Segmentor-Guided Counterfactual Fine-Tuning for Locally Coherent and Targeted Image Synthesis

Xia, Tian, Sinclair, Matthew, Schuh, Andreas, Ribeiro, Fabio De Sousa, Mehta, Raghav, Rasal, Rajat, Puyol-Antón, Esther, Gerber, Samuel, Petersen, Kersten, Schaap, Michiel, Glocker, Ben

arXiv.org Artificial Intelligence 

Counterfactual image generation is a powerful tool for augmenting training data, de-biasing datasets, and modeling disease.
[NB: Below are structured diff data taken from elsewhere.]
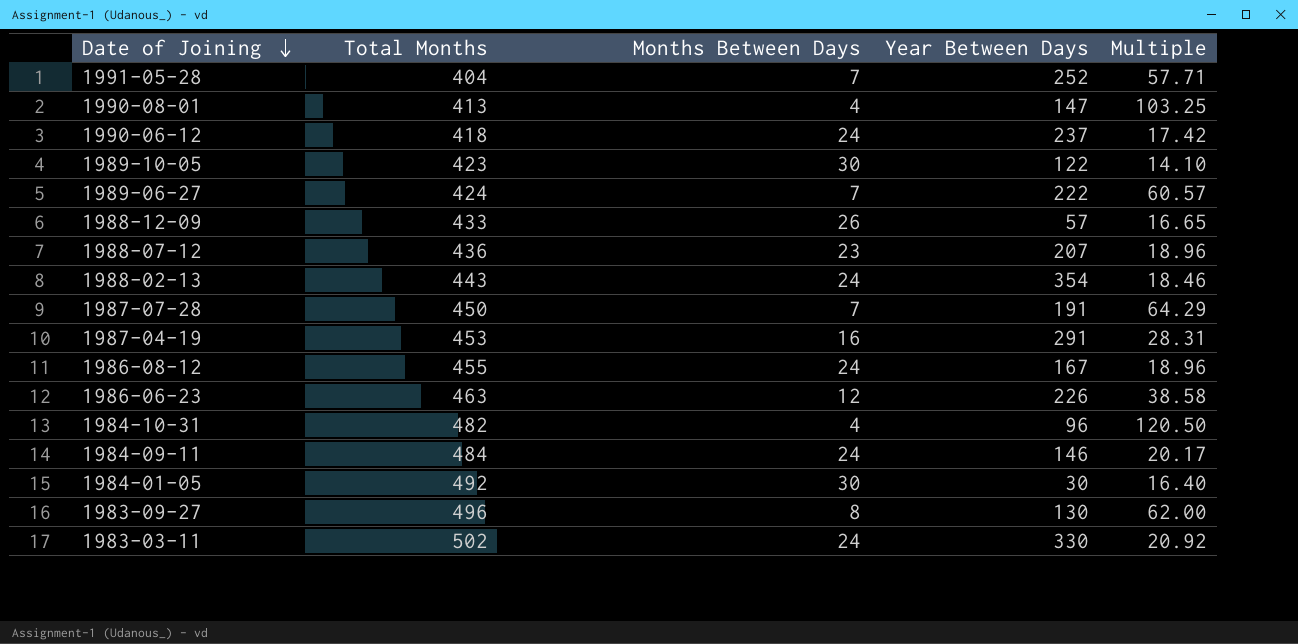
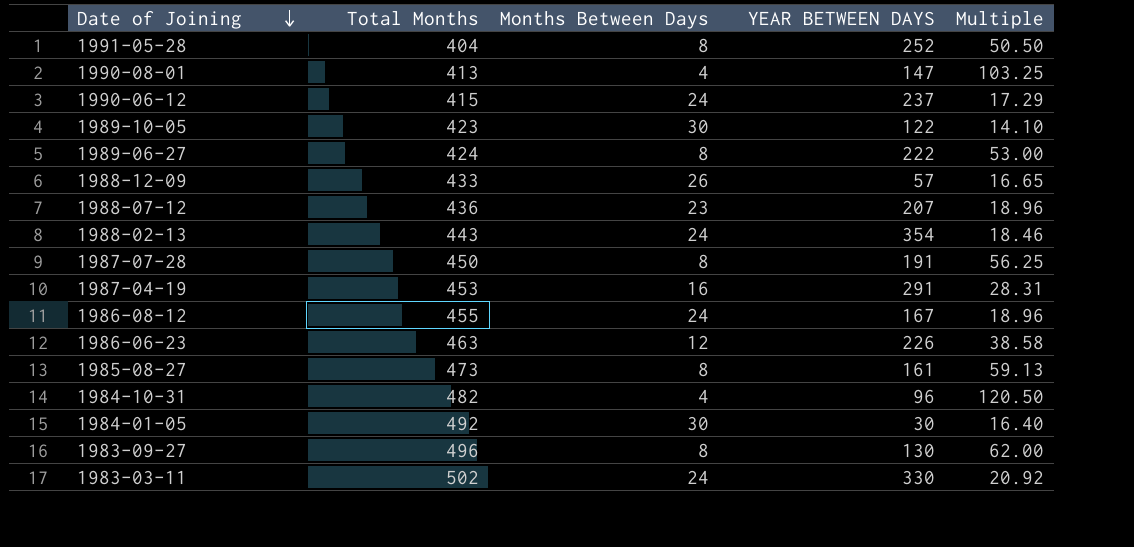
column name: Year Between Days -> YEAR BETWEEN DAYS
row 1984-09-11: 484 | 24 | 146 | 20.17 -> none
1991-05-28 | Months Between Days: 7 -> 8
1991-05-28 | Multiple: 57.71 -> 50.50
1990-06-12 | Total Months: 418 -> 415
1990-06-12 | Multiple: 17.42 -> 17.29
1989-06-27 | Months Between Days: 7 -> 8
1989-06-27 | Multiple: 60.57 -> 53.00
1987-07-28 | Months Between Days: 7 -> 8
1987-07-28 | Multiple: 64.29 -> 56.25
row 1985-08-27: none -> 473 | 8 | 161 | 59.13

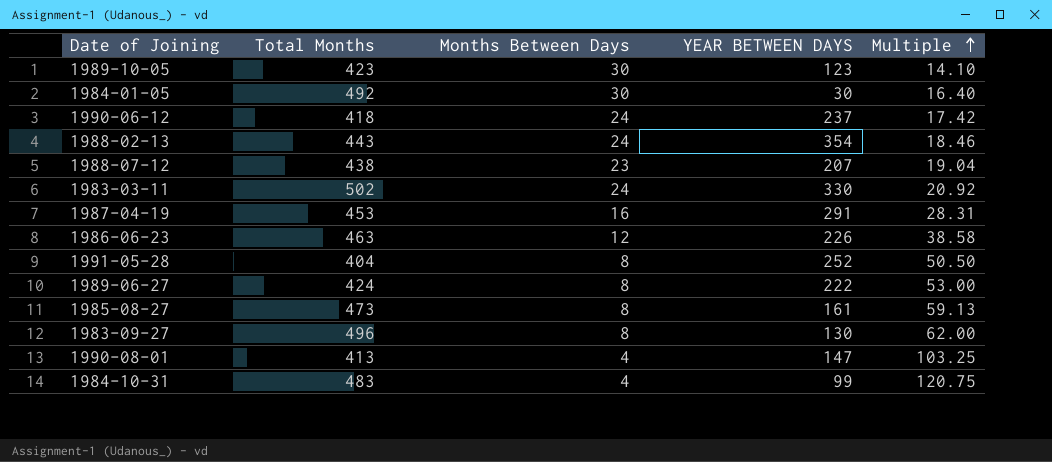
row order: Date of Joining descending -> Multiple ascending
row 1988-12-09: 433 | 26 | 57 | 16.65 -> none
row 1987-07-28: 450 | 8 | 191 | 56.25 -> none
row 1986-08-12: 455 | 24 | 167 | 18.96 -> none
1989-10-05 | YEAR BETWEEN DAYS: 122 -> 123
1990-06-12 | Total Months: 415 -> 418
1990-06-12 | Multiple: 17.29 -> 17.42
1988-07-12 | Total Months: 436 -> 438
1988-07-12 | Multiple: 18.96 -> 19.04
1984-10-31 | Total Months: 482 -> 483
1984-10-31 | YEAR BETWEEN DAYS: 96 -> 99
1984-10-31 | Multiple: 120.50 -> 120.75

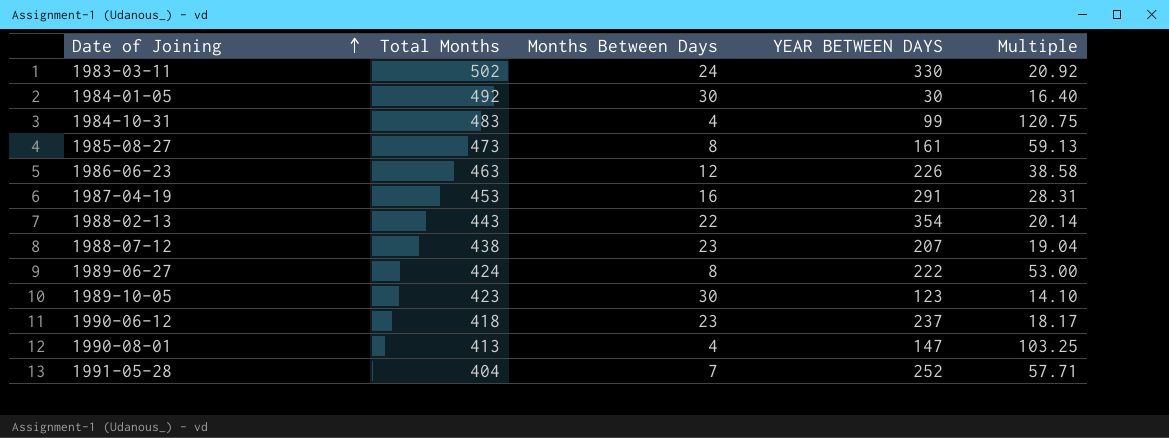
row order: Multiple ascending -> Date of Joining ascending
row 1983-09-27: 496 | 8 | 130 | 62.00 -> none
1988-02-13 | Months Between Days: 24 -> 22
1988-02-13 | Multiple: 18.46 -> 20.14
1990-06-12 | Months Between Days: 24 -> 23
1990-06-12 | Multiple: 17.42 -> 18.17
1991-05-28 | Months Between Days: 8 -> 7
1991-05-28 | Multiple: 50.50 -> 57.71

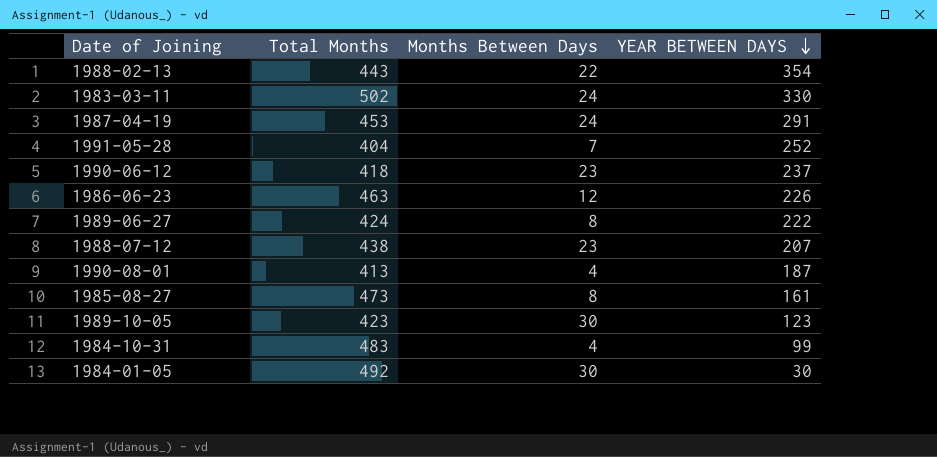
row order: Date of Joining ascending -> YEAR BETWEEN DAYS descending
column Multiple | formula: [Total Months] / [Months Between Days] -> none
1987-04-19 | Months Between Days: 16 -> 24
1990-08-01 | YEAR BETWEEN DAYS: 147 -> 187

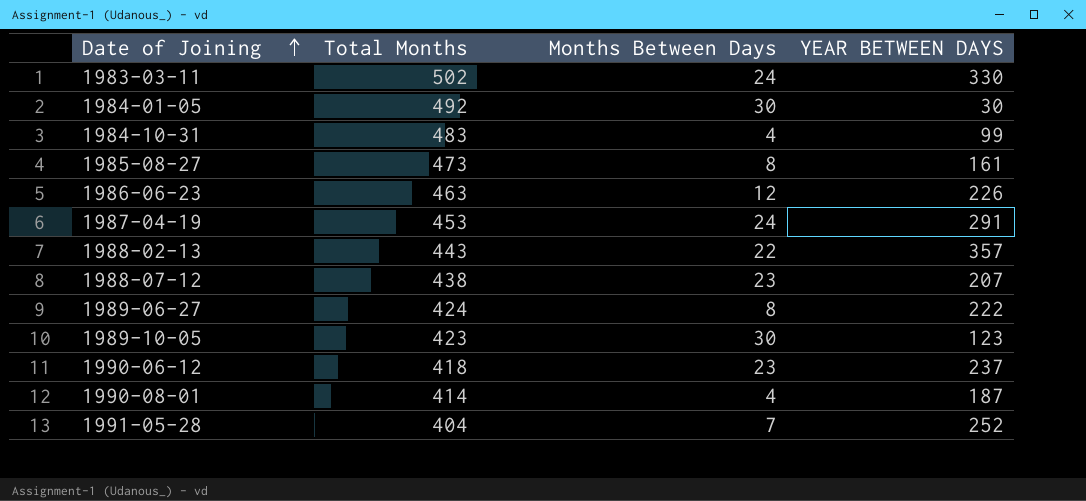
row order: YEAR BETWEEN DAYS descending -> Date of Joining ascending
1988-02-13 | YEAR BETWEEN DAYS: 354 -> 357
1990-08-01 | Total Months: 413 -> 414

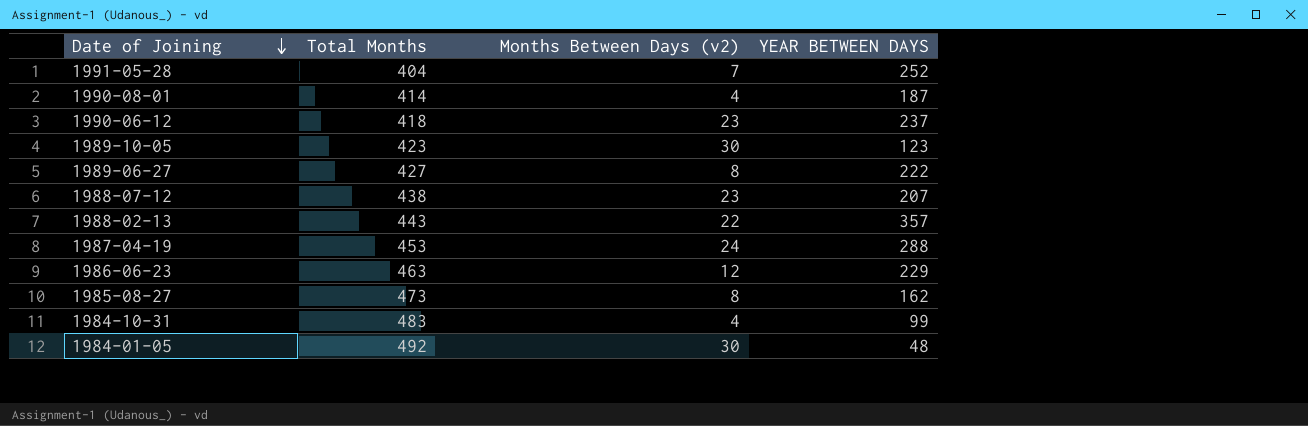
row order: Date of Joining ascending -> Date of Joining descending
column name: Months Between Days -> Months Between Days (v2)
row 1983-03-11: 502 | 24 | 330 -> none
1989-06-27 | Total Months: 424 -> 427
1987-04-19 | YEAR BETWEEN DAYS: 291 -> 288
1986-06-23 | YEAR BETWEEN DAYS: 226 -> 229
1985-08-27 | YEAR BETWEEN DAYS: 161 -> 162
1984-01-05 | YEAR BETWEEN DAYS: 30 -> 48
Current approaches rely on external classifiers or regressors to increase the effectiveness of subject-level interventions (e.g., changing the patient's age). For structure-specific interventions (e.g., changing the area of the left lung in a chest radiograph), we show that this is insufficient, and can result in undesirable global effects across the image domain. Previous work used pixel-level label maps as guidance, requiring a user to provide hypothetical segmentations which are tedious and difficult to obtain. We propose Segmentor-guided Counterfactual Fine-Tuning (Seg-CFT), which preserves the simplicity of intervening on scalar-valued, structure-specific variables while producing locally coherent and effective counterfactuals. We demonstrate the capability of generating realistic chest radiographs, and we show promising results for modeling coronary artery disease.